PROBLEM DESCRIPTION: Hunt for the word "Priority" across the entries below, copying each line that holds it.

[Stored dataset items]
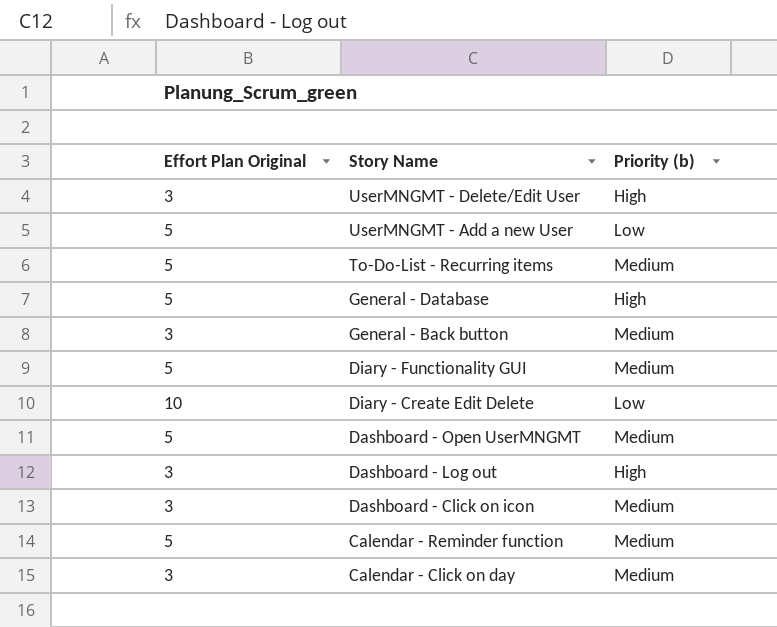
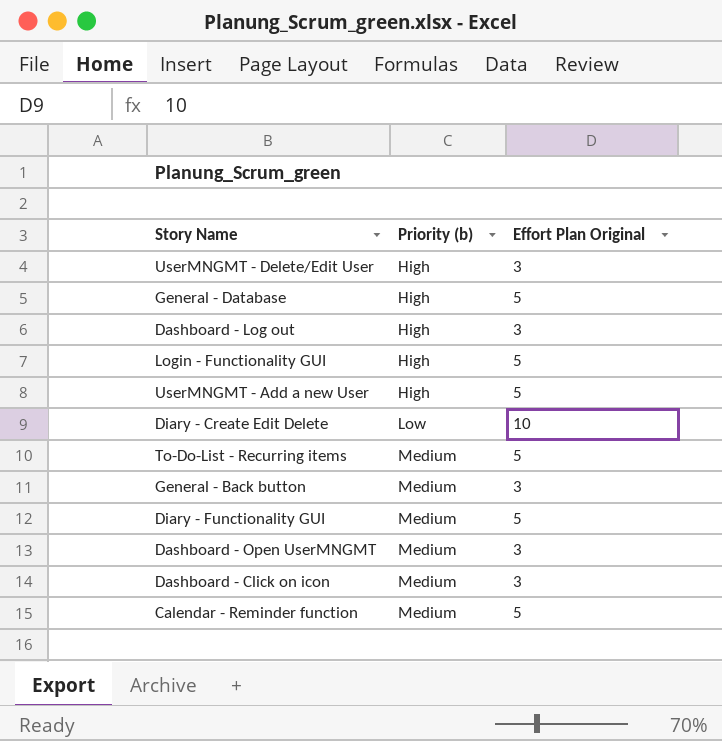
row order: Story Name descending -> Priority (b) ascending
column Effort Plan Original | position: 1 -> 3
row Calendar - Click on day: 3 | Medium -> none
row Login - Functionality GUI: none -> High | 5
UserMNGMT - Add a new User | Priority (b): Low -> High
Dashboard - Open UserMNGMT | Effort Plan Original: 5 -> 3

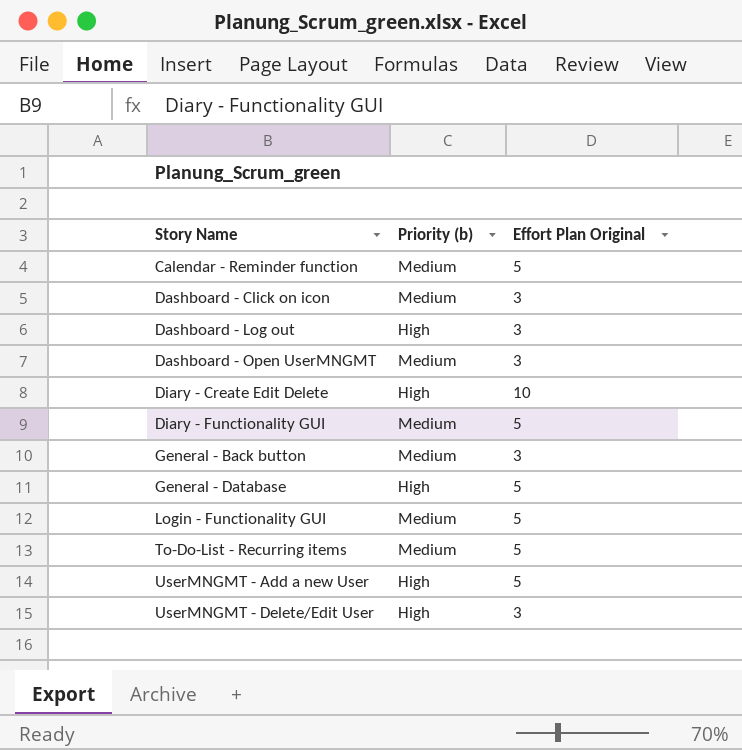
row order: Priority (b) ascending -> Story Name ascending
Diary - Create Edit Delete | Priority (b): Low -> High
Login - Functionality GUI | Priority (b): High -> Medium

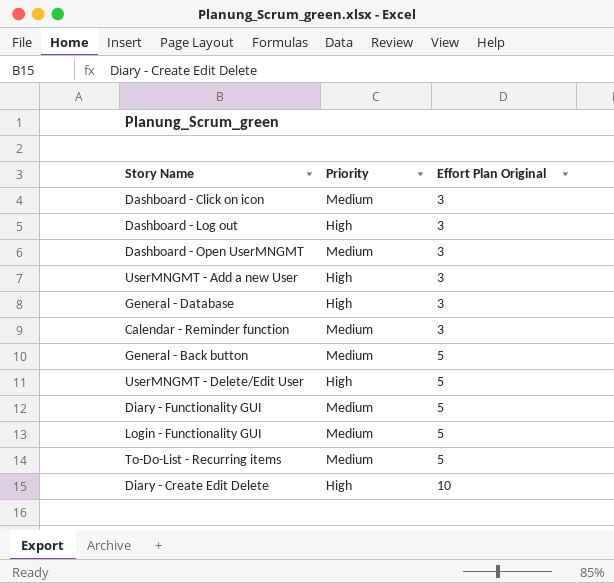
row order: Story Name ascending -> Effort Plan Original ascending
column name: Priority (b) -> Priority
UserMNGMT - Add a new User | Effort Plan Original: 5 -> 3
General - Database | Effort Plan Original: 5 -> 3
Calendar - Reminder function | Effort Plan Original: 5 -> 3
General - Back button | Effort Plan Original: 3 -> 5
UserMNGMT - Delete/Edit User | Effort Plan Original: 3 -> 5

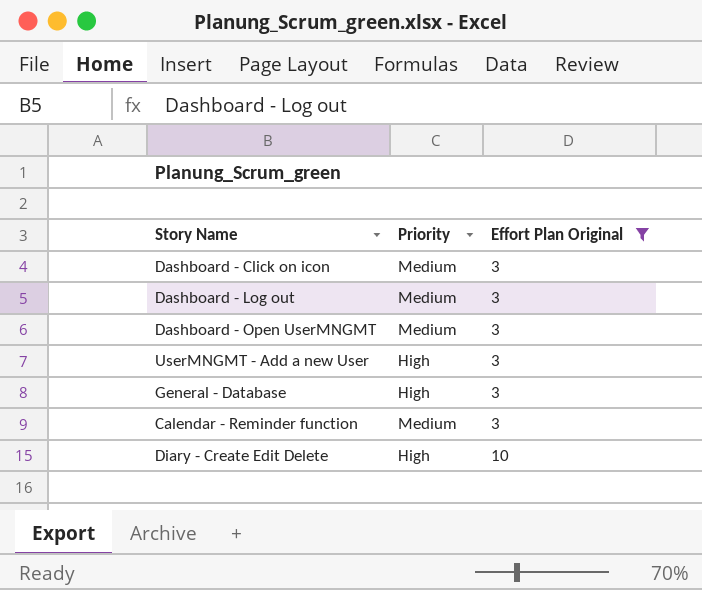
filter: none -> Effort Plan Original != 5
Dashboard - Log out | Priority: High -> Medium

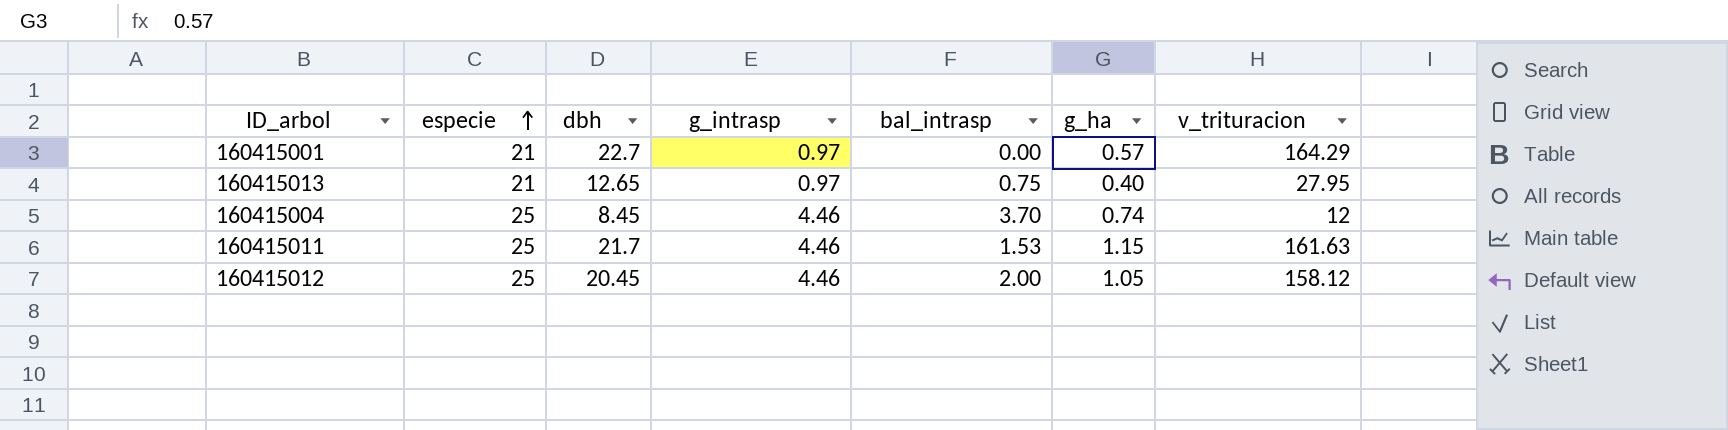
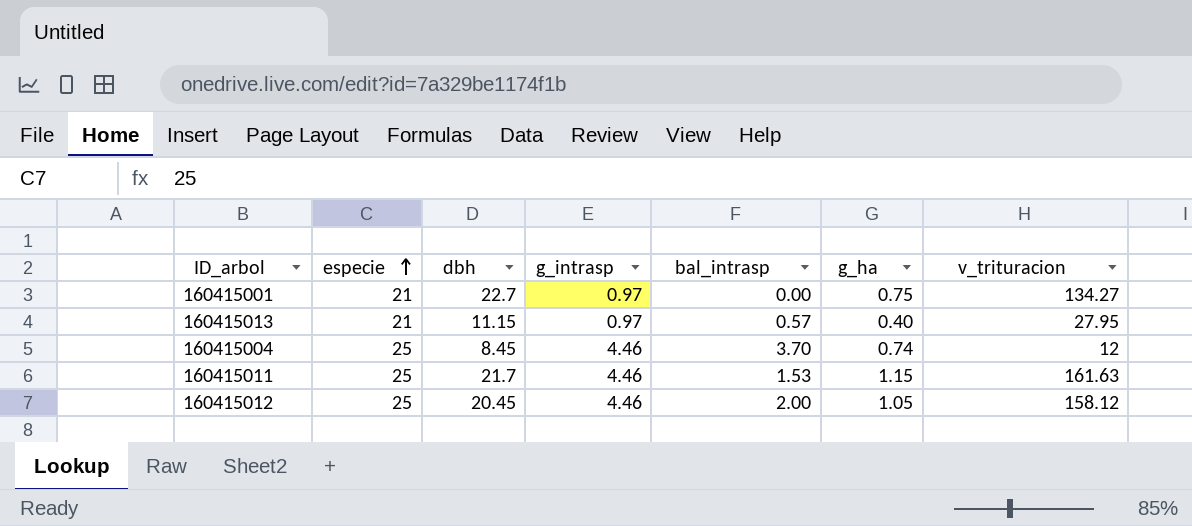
160415001 | g_ha: 0.57 -> 0.75
160415001 | v_trituracion: 164.29 -> 134.27
160415013 | dbh: 12.65 -> 11.15
160415013 | bal_intrasp: 0.75 -> 0.57

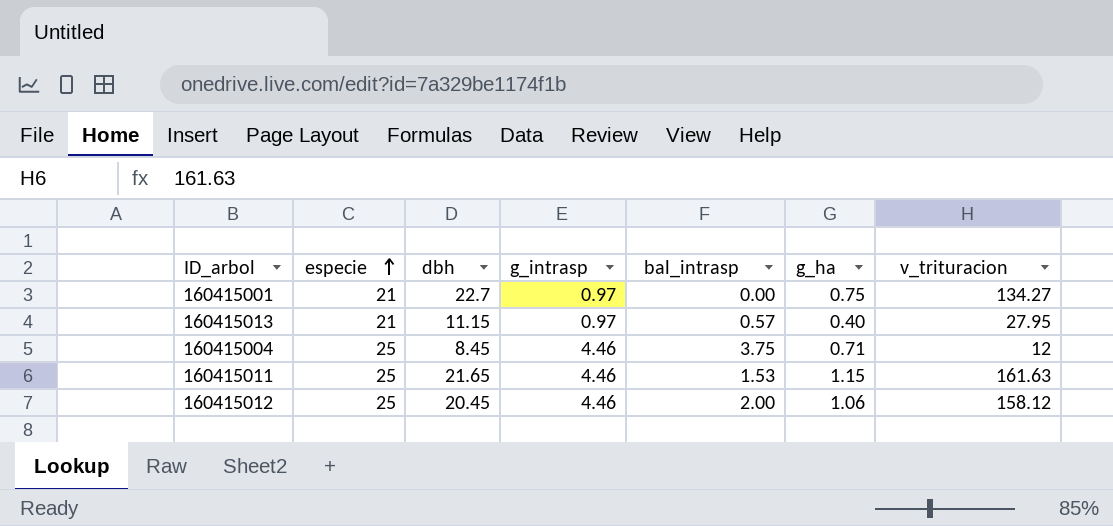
160415004 | bal_intrasp: 3.70 -> 3.75
160415004 | g_ha: 0.74 -> 0.71
160415011 | dbh: 21.7 -> 21.65
160415012 | g_ha: 1.05 -> 1.06

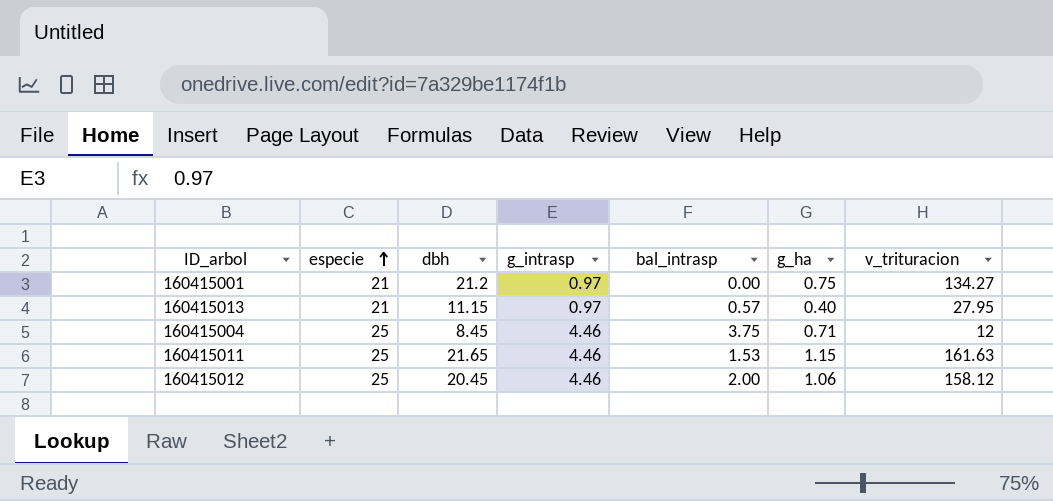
160415001 | dbh: 22.7 -> 21.2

EXERCISE SOLUTION:
row order: Story Name descending -> Priority (b) ascending
UserMNGMT - Add a new User | Priority (b): Low -> High
row order: Priority (b) ascending -> Story Name ascending
Diary - Create Edit Delete | Priority (b): Low -> High
Login - Functionality GUI | Priority (b): High -> Medium
column name: Priority (b) -> Priority
Dashboard - Log out | Priority: High -> Medium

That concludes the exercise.